EXERCISE PROMPT
Print the whole listing below exactly as given, pictures excluded.

━━ AVAILABLE RECORDS

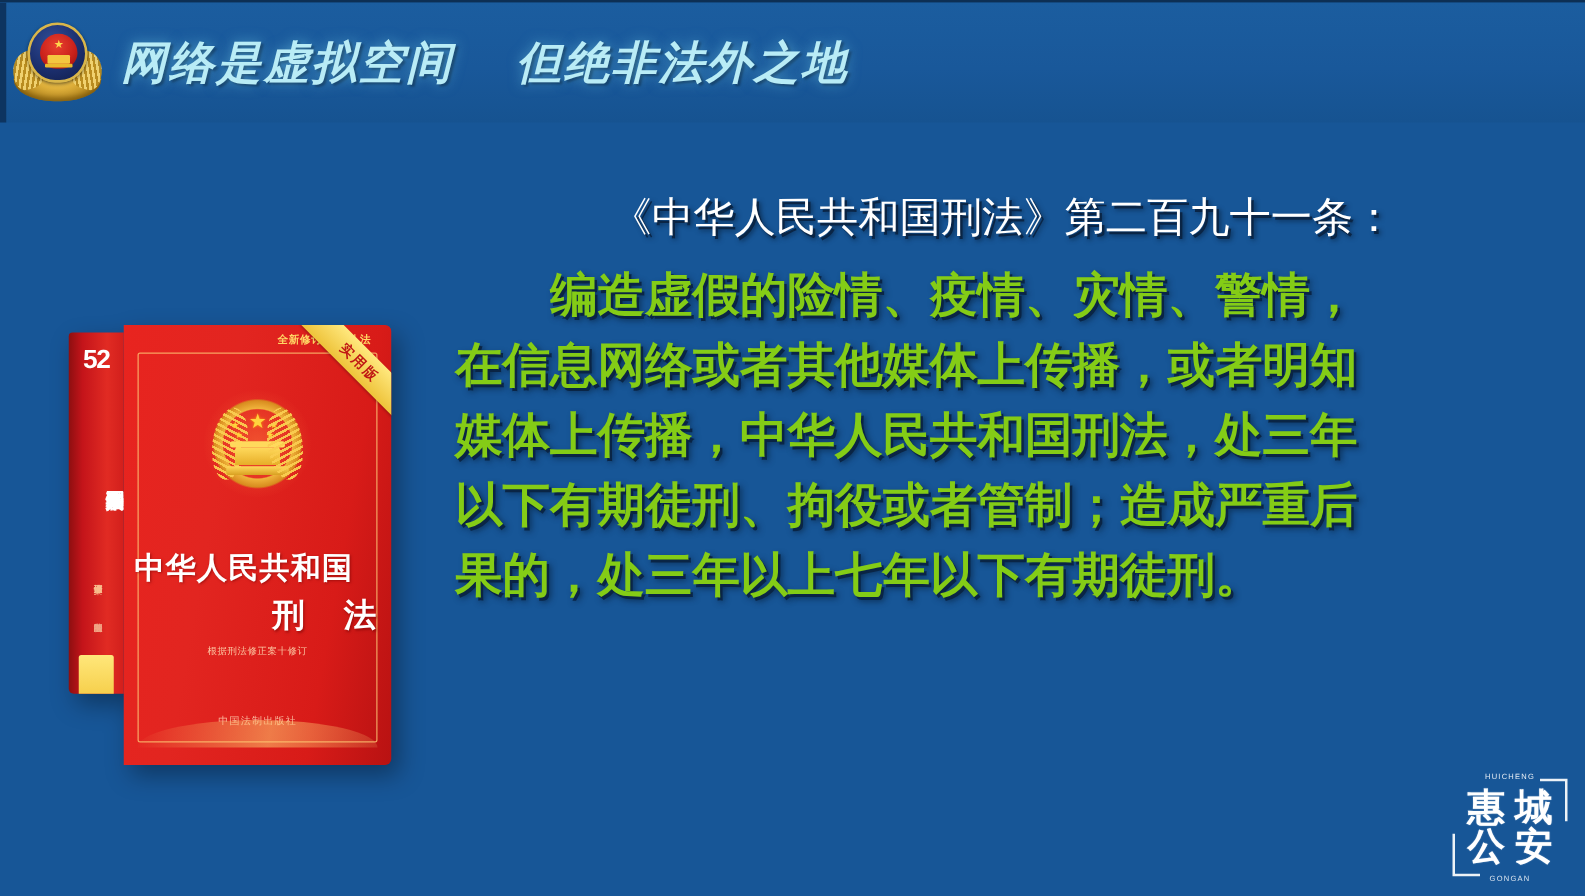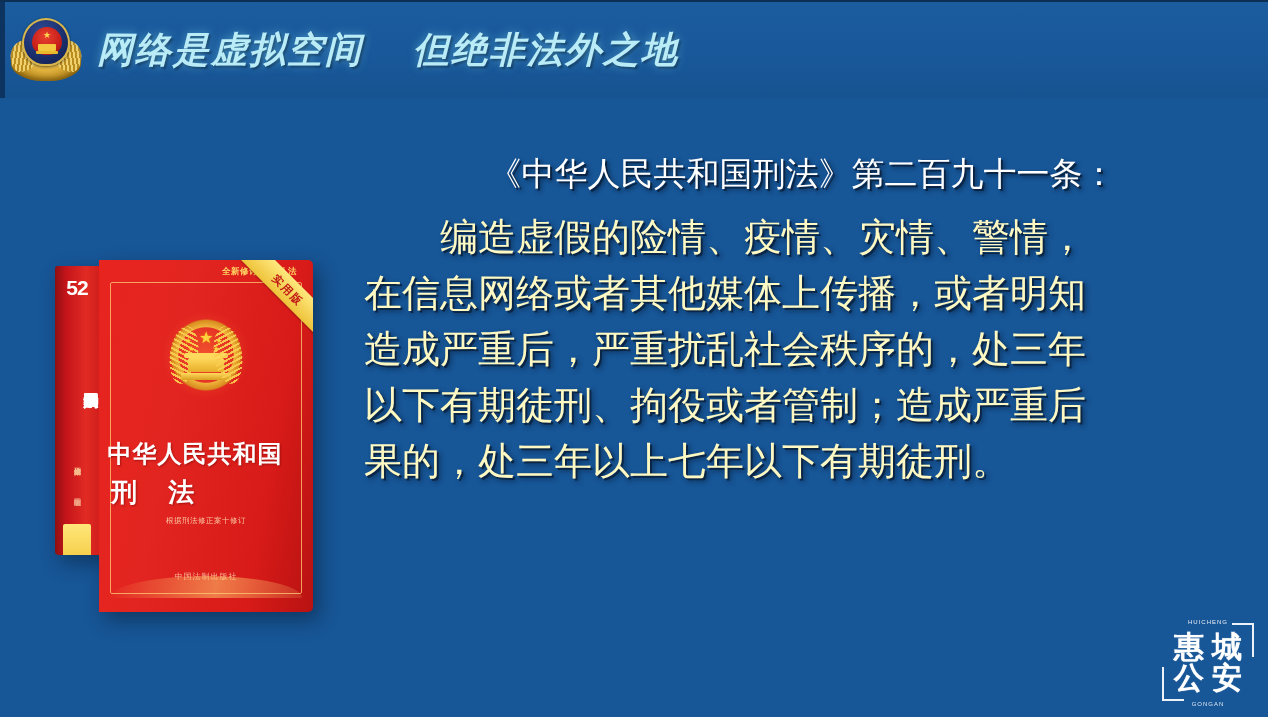"编造虚假的险情、疫情、灾情、警情，" .law-line { color: #fef9c3 -> #84cc16; font-weight: normal -> bold }
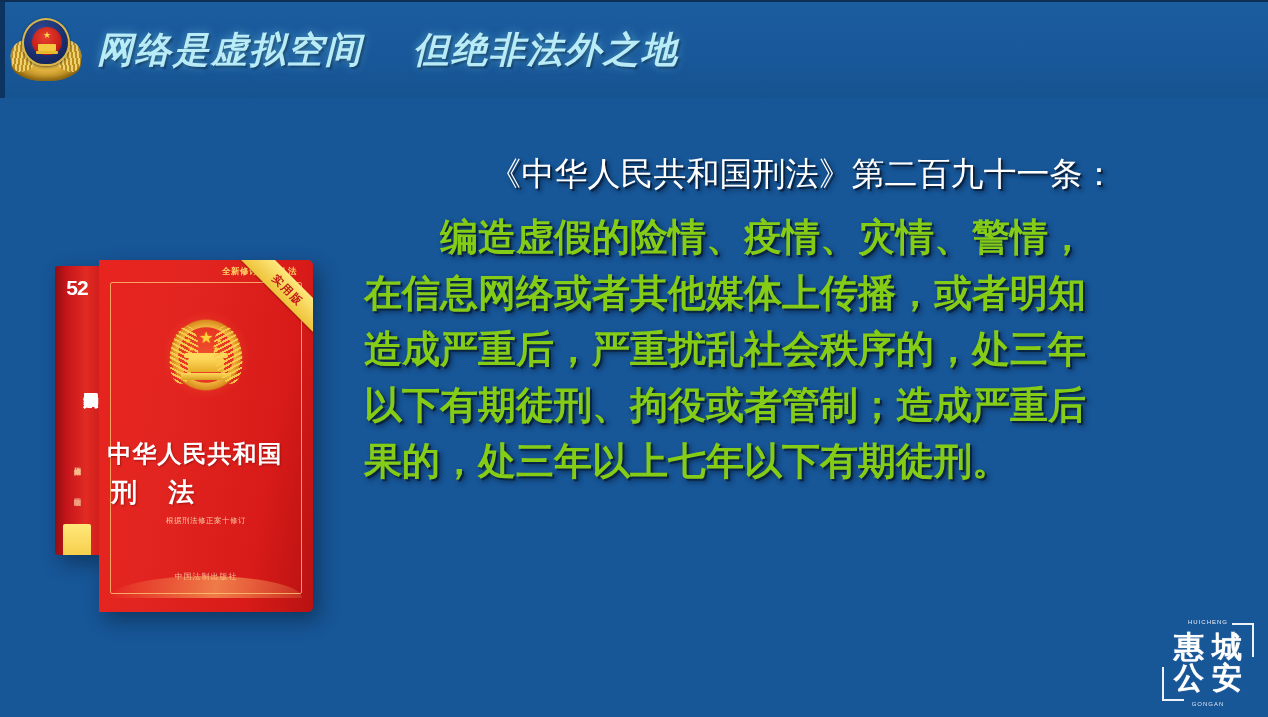"造成严重后，严重扰乱社会秩序的，处三年" div.law-line { text: 造成严重后，严重扰乱社会秩序的 -> 媒体上传播，中华人民共和国刑法 }
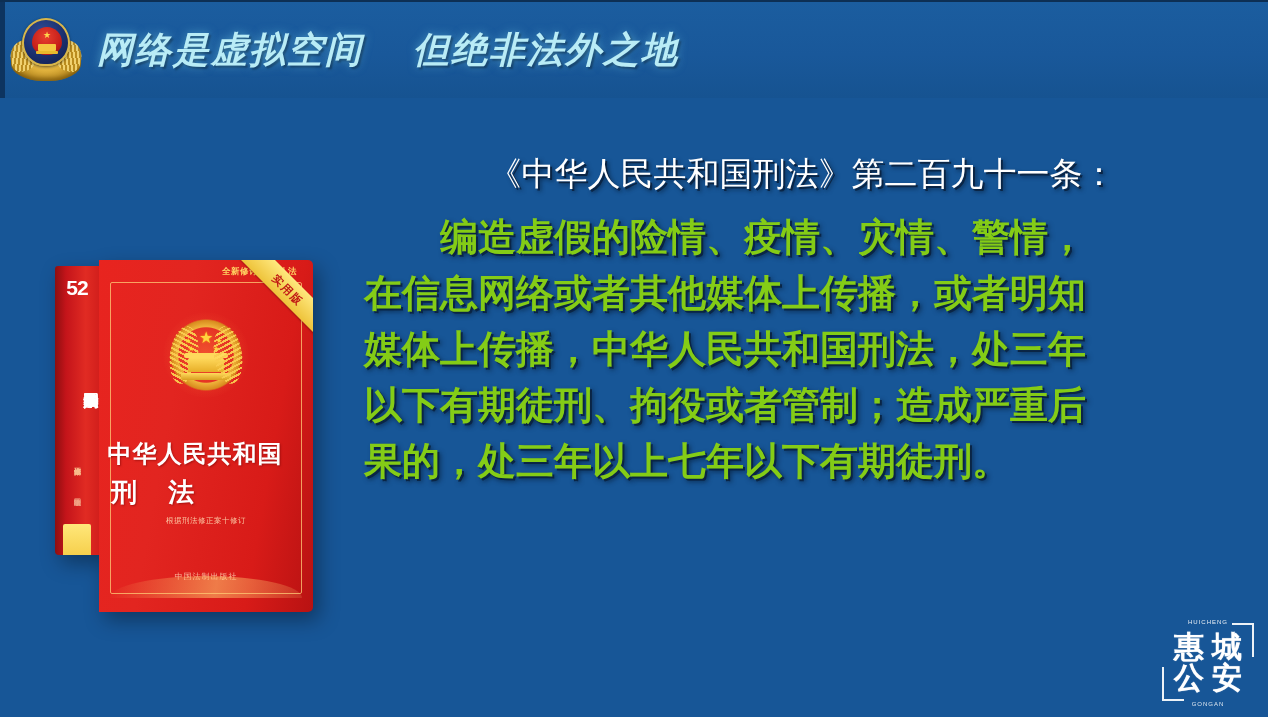"刑 法" .front-title2 { text-align: left -> right }
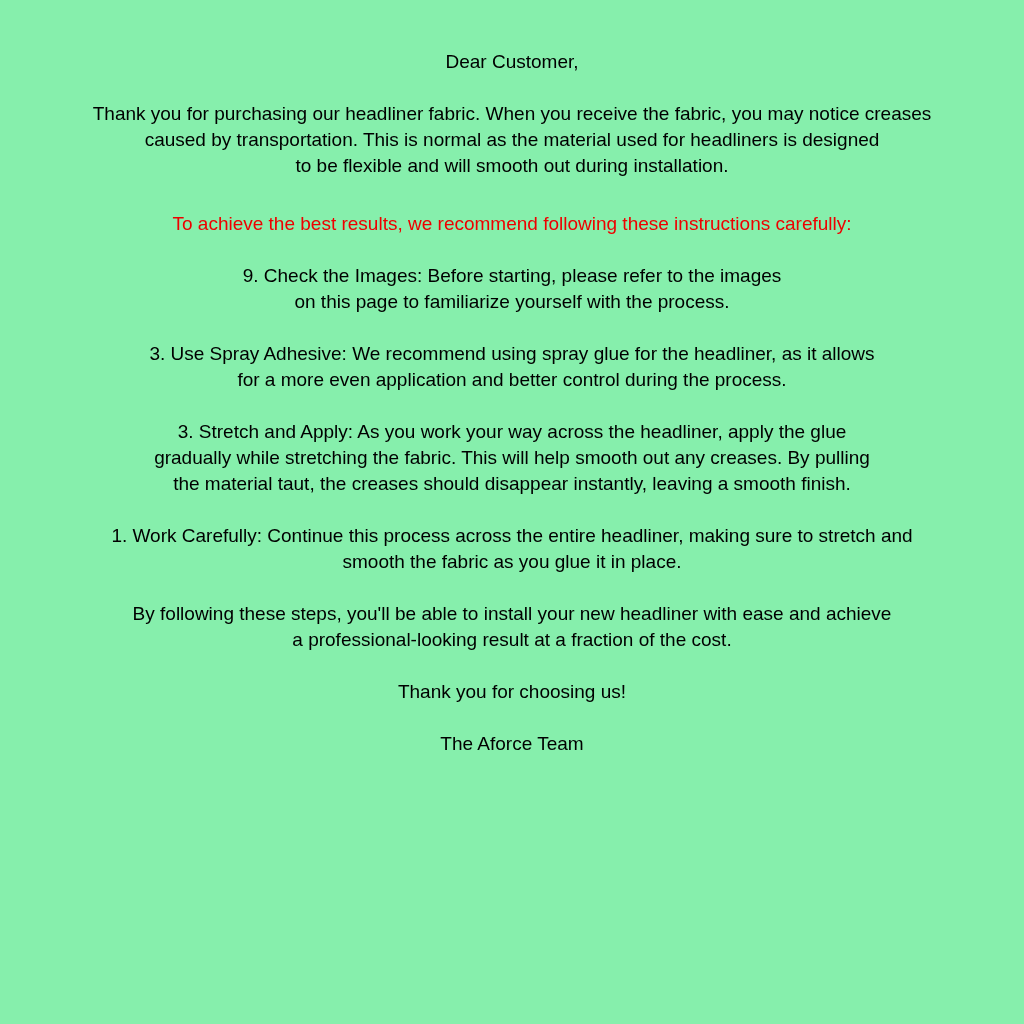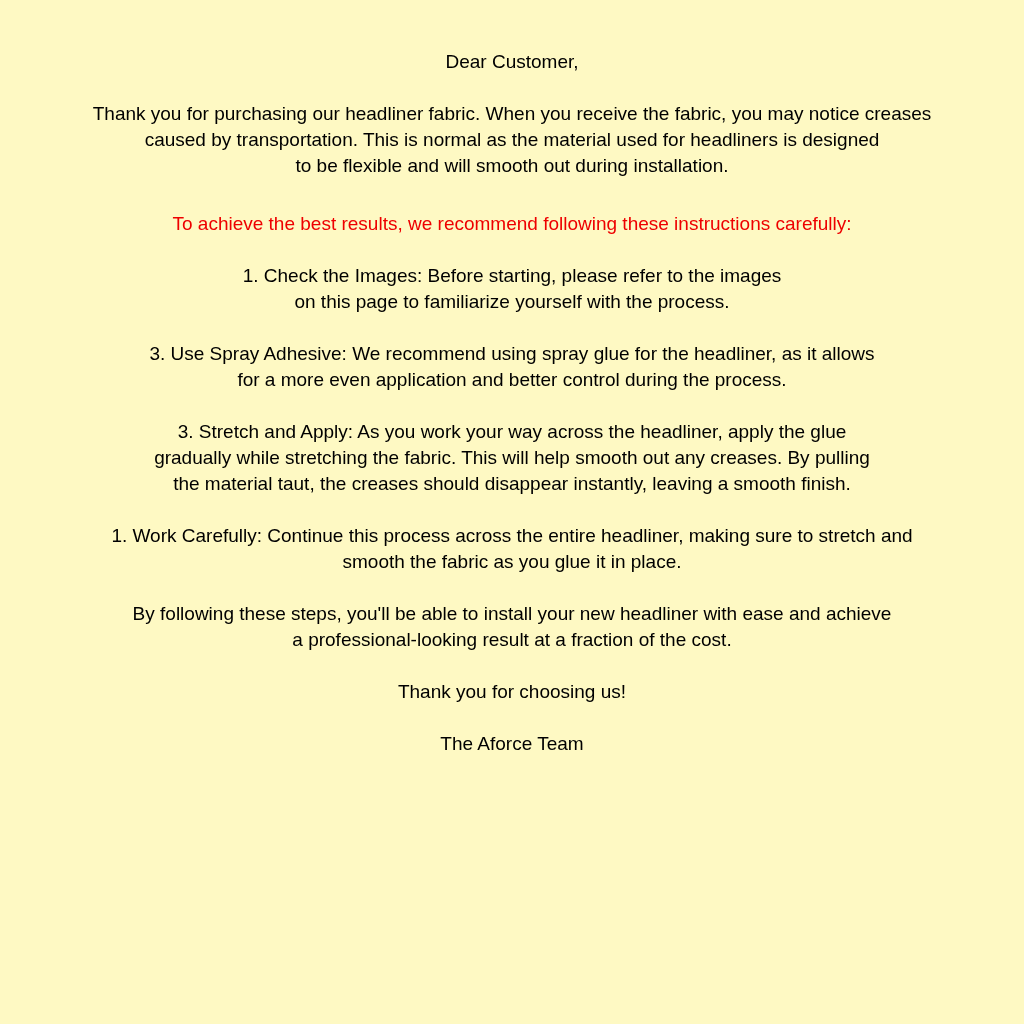"Dear Customer," div.page { background: #fef9c3 -> #86efac }
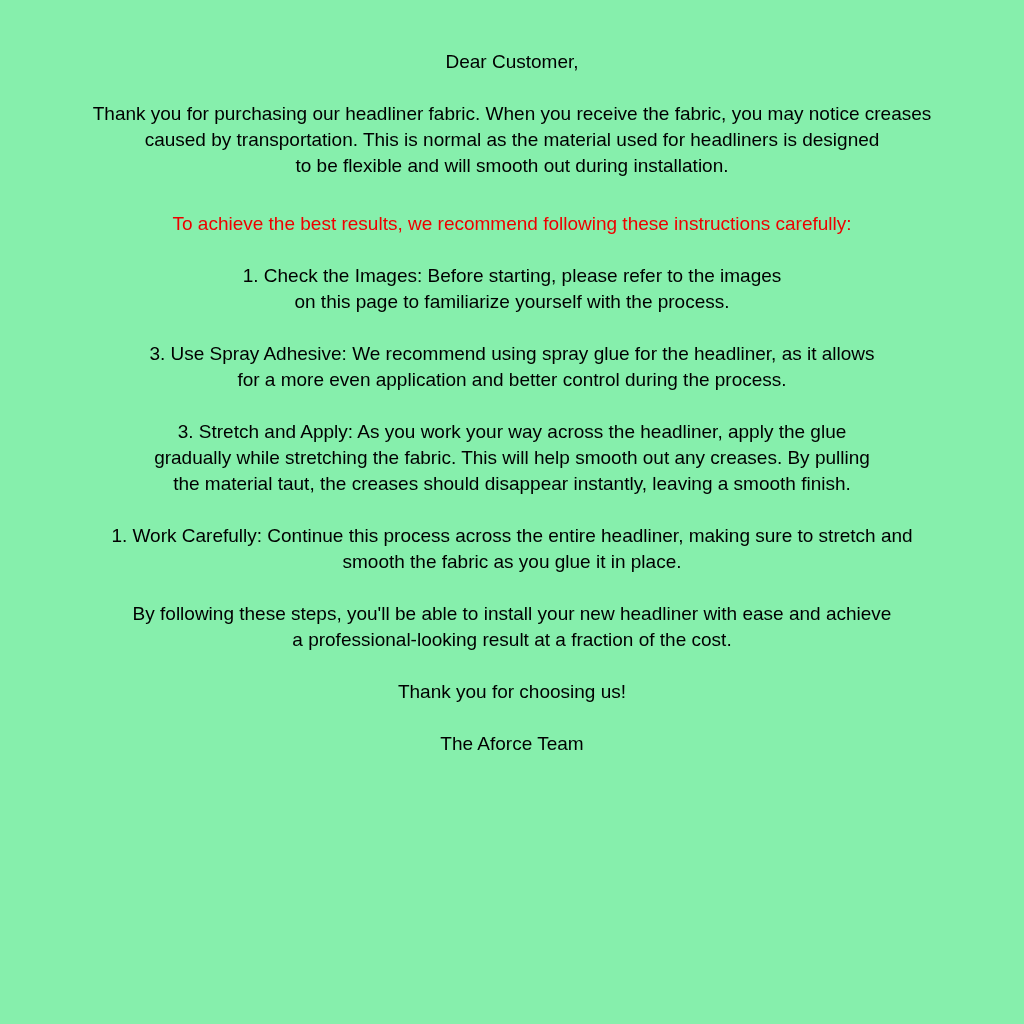"1. Check the Images: Before" p.para { text: 1 -> 9 }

━━━━

EXERCISE ANSWER
"编造虚假的险情、疫情、灾情、警情，" .law-line { color: #fef9c3 -> #84cc16; font-weight: normal -> bold }
"造成严重后，严重扰乱社会秩序的，处三年" div.law-line { text: 造成严重后，严重扰乱社会秩序的 -> 媒体上传播，中华人民共和国刑法 }
"刑 法" .front-title2 { text-align: left -> right }
"Dear Customer," div.page { background: #fef9c3 -> #86efac }
"1. Check the Images: Before" p.para { text: 1 -> 9 }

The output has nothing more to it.